While providing acute care has been the primary focus of health-care workers throughout the pandemic, an increasing number of patients are also suffering chronic symptoms from the long-term effects of COVID-19 infection. Neudorf and his USask colleague, Dr. Nazeem Muhajarine (Ph.D.)—co-lead of the Public Health, Health Systems and Social Policy pillar of the national COVID Variant Rapid-Response Network—said more research is required to determine the extent of the problem, and best approaches to treatment.

“This is the unwanted legacy of COVID-19,” said Muhajarine, a community health and epidemiology researcher in USask’s College of Medicine. “COVID-19 is having two types of impacts: The immediate acute impact on people and health-care systems, and social service systems, and we are seeing that with omicron right now. And then there is also going to be a chronic impact, that long shadow that would be the demand for care for months, maybe even years, to come.”

Muhajarine said he is not aware of any peer-reviewed studies conducted on post-COVID-19 conditions from the omicron wave as of yet. However, research from earlier waves has confirmed that up to one-third of individuals who recover from COVID-19 continue to experience a variety of symptoms, including headache, fatigue, shortness of breath, difficulty concentrating, and inability to exercise, for months in many cases and up to a year in others.

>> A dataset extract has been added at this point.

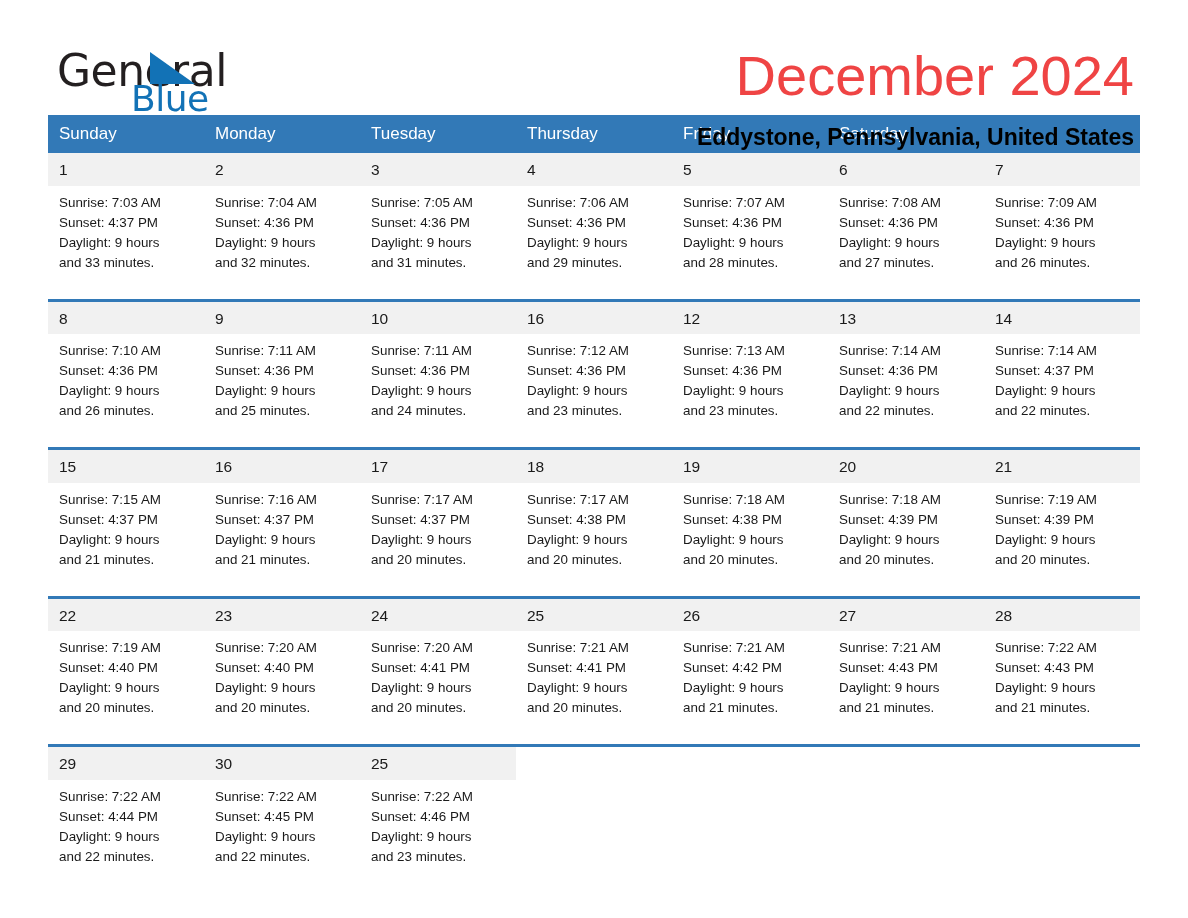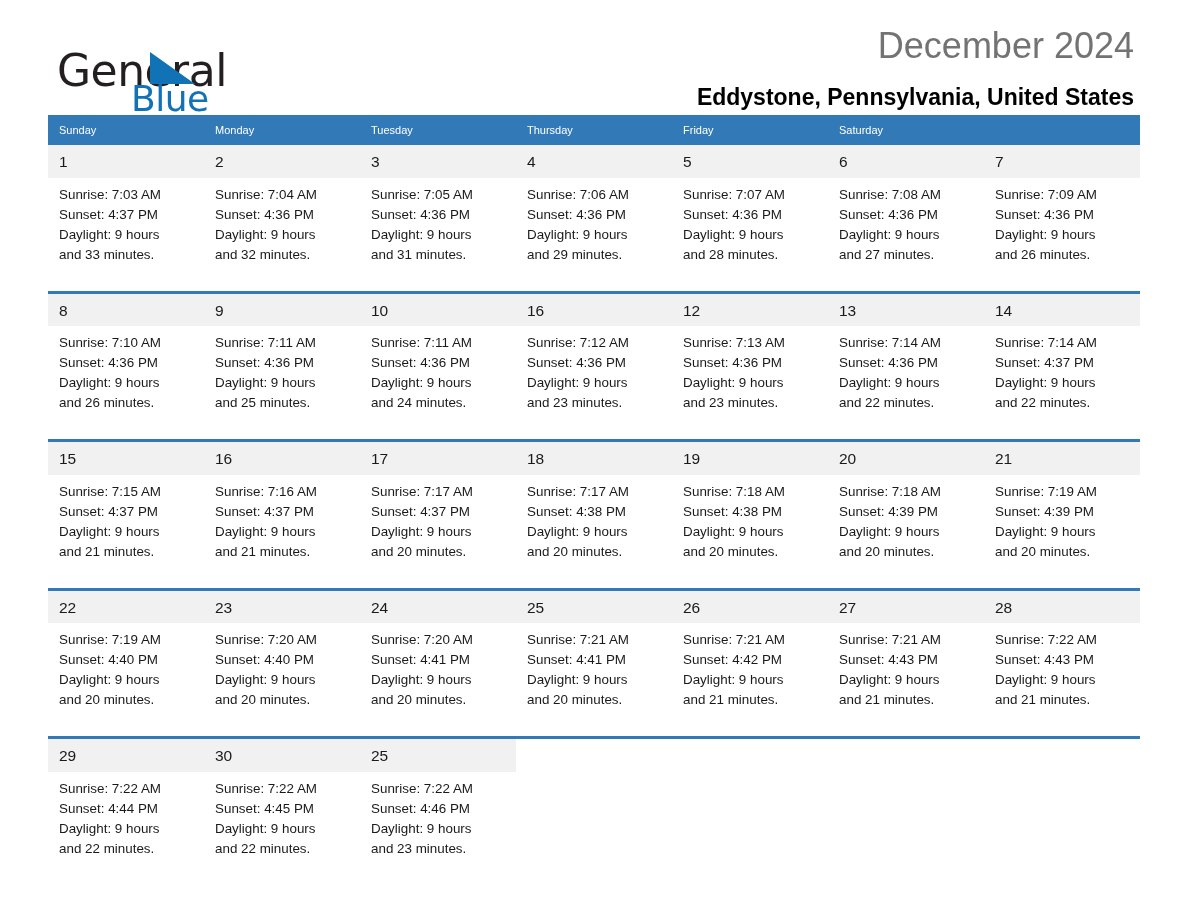"December 2024" .month-title { color: #737373 -> #ef4444; font-size: 36px -> 56px; margin-top: none -> 20px }
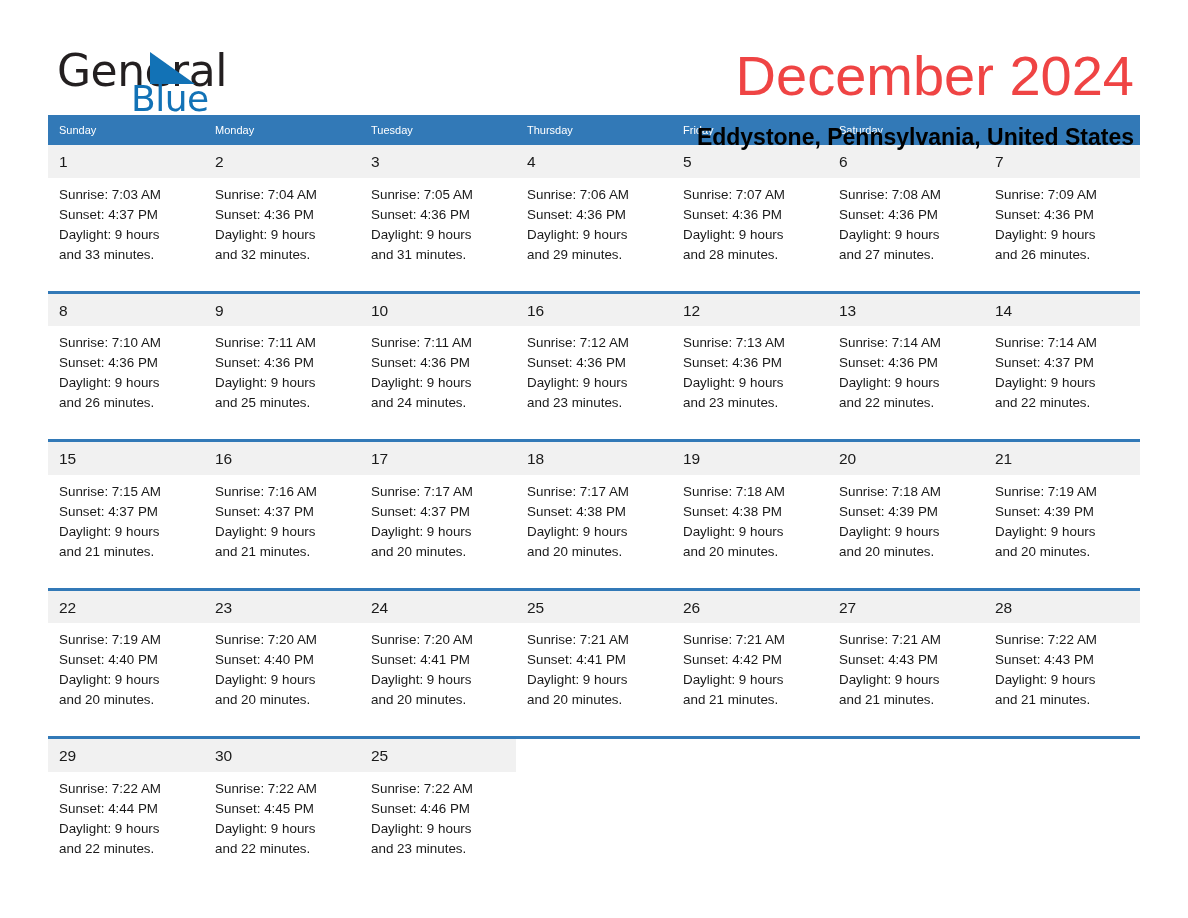"Sunday" .headcell { font-size: 11px -> 17px }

“We are still in the early stages of understanding the long-term effects of COVID-19,” said Muhajarine. “We don’t know why some people don’t fully recover once they have COVID, and we haven’t even settled on a standardized definition of long COVID, worldwide.”

Muhajarine said the most recent data released in December 2021—compiled from 81 research articles on the delta and alpha waves—determined that 32 percent of all COVID-19 patients were still experiencing fatigue and cognitive impairment three months after.

“There are some effects on organ systems—kidney, heart, lung, and so on—that seem to correlate initially with severity of disease, but the cognitive impairment, brain fog, and fatigue seem to persist, regardless of how mild the original COVID case was. Another interesting finding was that the rate of fatigue and cognitive impairment—or brain fog—are equally seen among hospitalized as well as non-hospitalized patients. So that is very concerning.”

Muhajarine and Neudorf both believe in-depth studies of the effects of post-COVID-19 should be initiated at the provincial and federal levels to determine the extent of the issue, the projected impact it will have on health-care systems, and what can be done to treat conditions.

“We have to work with the health authority, the government, in order to understand, province-wide, the extent of long COVID,” said Muhajarine. “Who is having problems, how do they present, how does it impact their lives, their function, and how do we put in place a system of responses to help them deal with their impacts and help them recover fully? Other countries have committed resources to opening specialized clinics and treatment facilities for people experiencing long COVID, and that’s what we need to do in Canada, and that’s what we need to do in Saskatchewan.”

Muhajarine said the university also has the expertise and the capacity to conduct its own long COVID research, by reaching out to USask campus community members who have battled COVID-19.

“We should be watching our young people and our older faculty and staff, everyone who might have contracted COVID and still suffering from symptoms, and we need to assist them and accommodate their conditions and their situations,” said Muhajarine. “We could mount our own study, because we have more than 30,000 people here. That is a large population, the size of a small city in Saskatchewan, and could serve well for our own understanding of long COVID.